Next, the recording operation of the document recording apparatus shown in FIG. 9 will be described.
In this embodiment, both an analog hologram and a digital hologram are recorded for each document, but the order of recording is not limited. The digital hologram may be recorded after the analog hologram is recorded, or the analog hologram may be recorded after the digital hologram is recorded.

  When recording an analog hologram, the shutter 68 is closed and the shutter 84 is opened, and laser light is emitted from the light source 60. The polarization direction of the laser light oscillated from the light source 60 is adjusted by the wave plate 62 and enters the polarization beam splitter 64. The wave plate 62 adjusts the polarization direction of the incident laser light so that all incident light is reflected by the polarizing beam splitter 64 or light of appropriate intensity is reflected by the polarizing beam splitter 64. To do. If there is a part of the light that has passed through the polarization beam splitter 64, the light is blocked by the shutter 68.

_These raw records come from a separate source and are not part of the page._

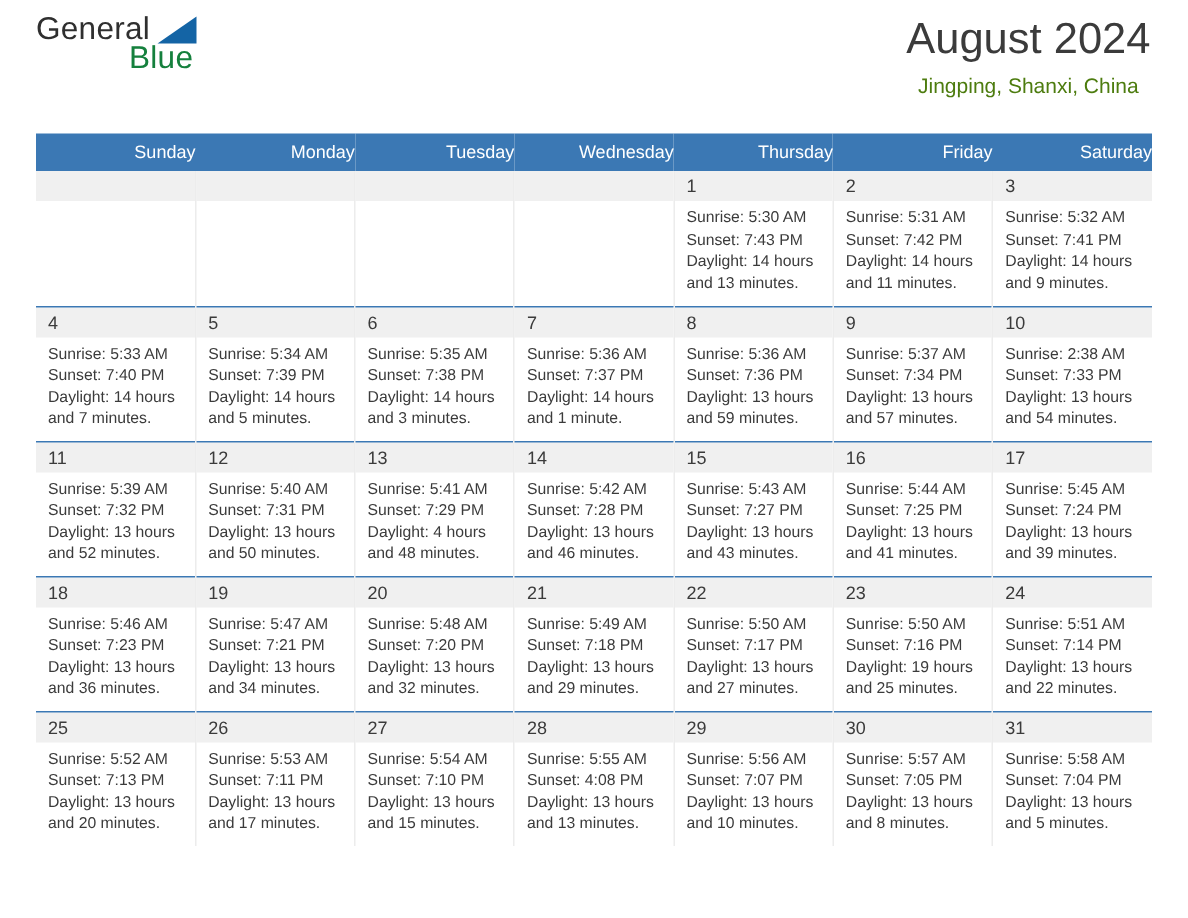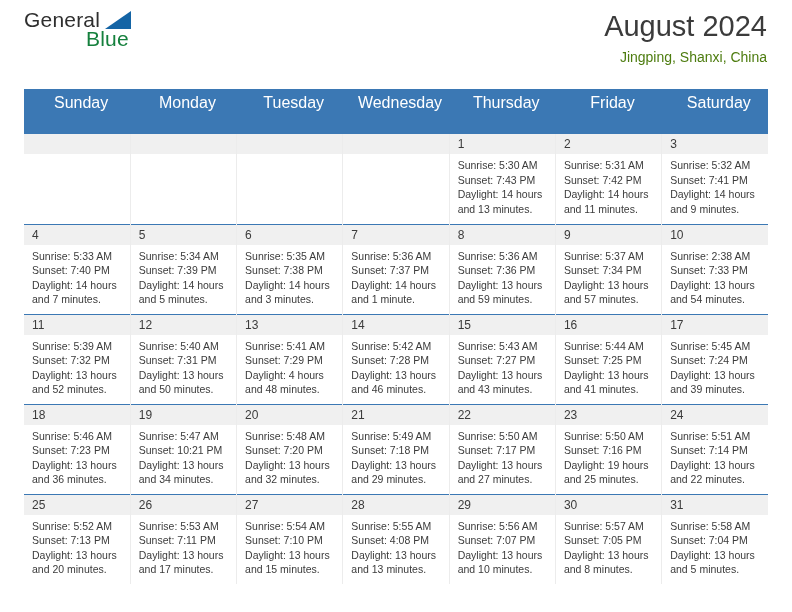"August 2024" .title-block { text-align: right -> center }
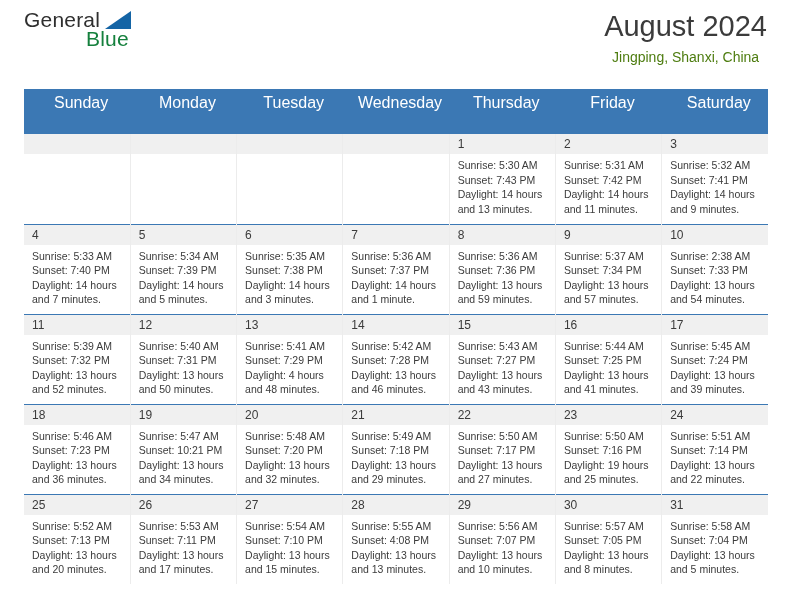"Sunday" .calendar th { font-size: 16px -> 12px; padding: 5px 0 22px 8px -> 5px 0 6px 8px; text-align: center -> right }
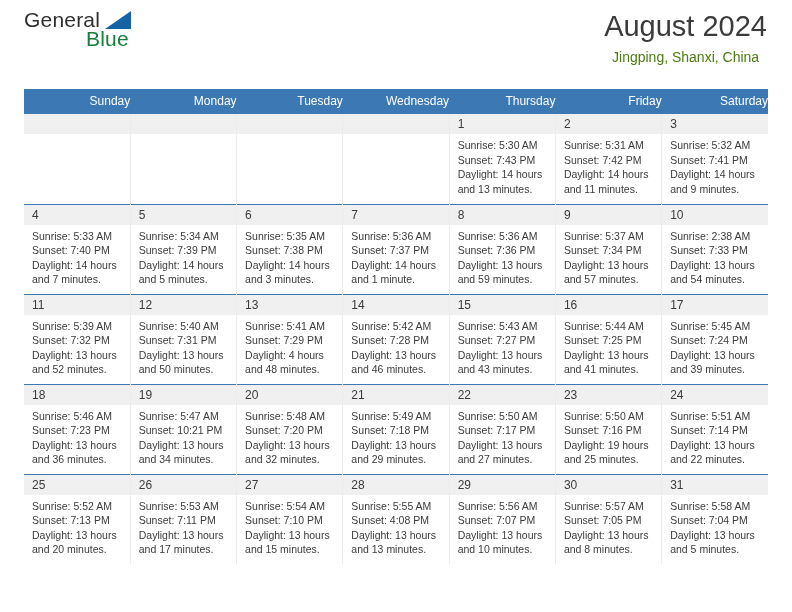"Sunset: 10:21 PM" div.cell-line { text: 10:21 -> 7:21 }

  The light reflected by the polarization beam splitter 64 has its polarization direction adjusted by the wave plate 76, enters the polarization beam splitter 78, and is branched. The light transmitted through the polarization beam splitter 78 (P-polarized light) is converted into S-polarized light by the wave plate 80 and reflected by the reflection mirror 82. At this time, the order of the wave plate 80 and the reflection mirror 82 may be reversed.

  The light reflected by the reflecting mirror 82 and whose optical path is bent passes through the shutter 84, is converted into large-diameter parallel light by the beam expander 86, and is irradiated onto the entire document held in the document holding unit 88. Object light is reflected or scattered from the document held in the document holding unit 88 (reflected object light). The reflected object light is Fourier-transformed by the Fourier transform lens 90 and condensed, and is irradiated to a predetermined position (sector 24) of the microfilm 10 held by the film holding unit 74. In the above example, the S-polarized reflected object light is applied to the sector 24.

  On the other hand, the light reflected by the polarization beam splitter 78 is reflected by the rotating mirror 92 in a predetermined direction corresponding to the rotation angle of the rotating mirror 92. The light reflected by the rotating mirror 92 is relayed by a pair of relay lenses 94 and 96 and is applied to a predetermined position (sector 24) of the microfilm 10 held by the film holding unit 74 as reference light. In the above example, the S-polarized reference light is applied to the sector 24. The reference light is applied to a predetermined position (sector 24) simultaneously with the reflected object light. At the position where the reflected object light and the reference light are irradiated, interference fringes formed by the interference between the reflected object light and the reference light are recorded as an analog hologram.

  When recording a digital hologram, the shutter 68 is opened and the shutter 84 is closed, and laser light is emitted from the light source 60. The polarization direction of the laser light oscillated from the light source 60 is adjusted by the wave plate 62 and enters the polarization beam splitter 64. The light that has passed through the polarization beam splitter 64 is converted into large-diameter parallel light by a beam expander 66, passes through a shutter 68, and is applied to a spatial light modulator 70.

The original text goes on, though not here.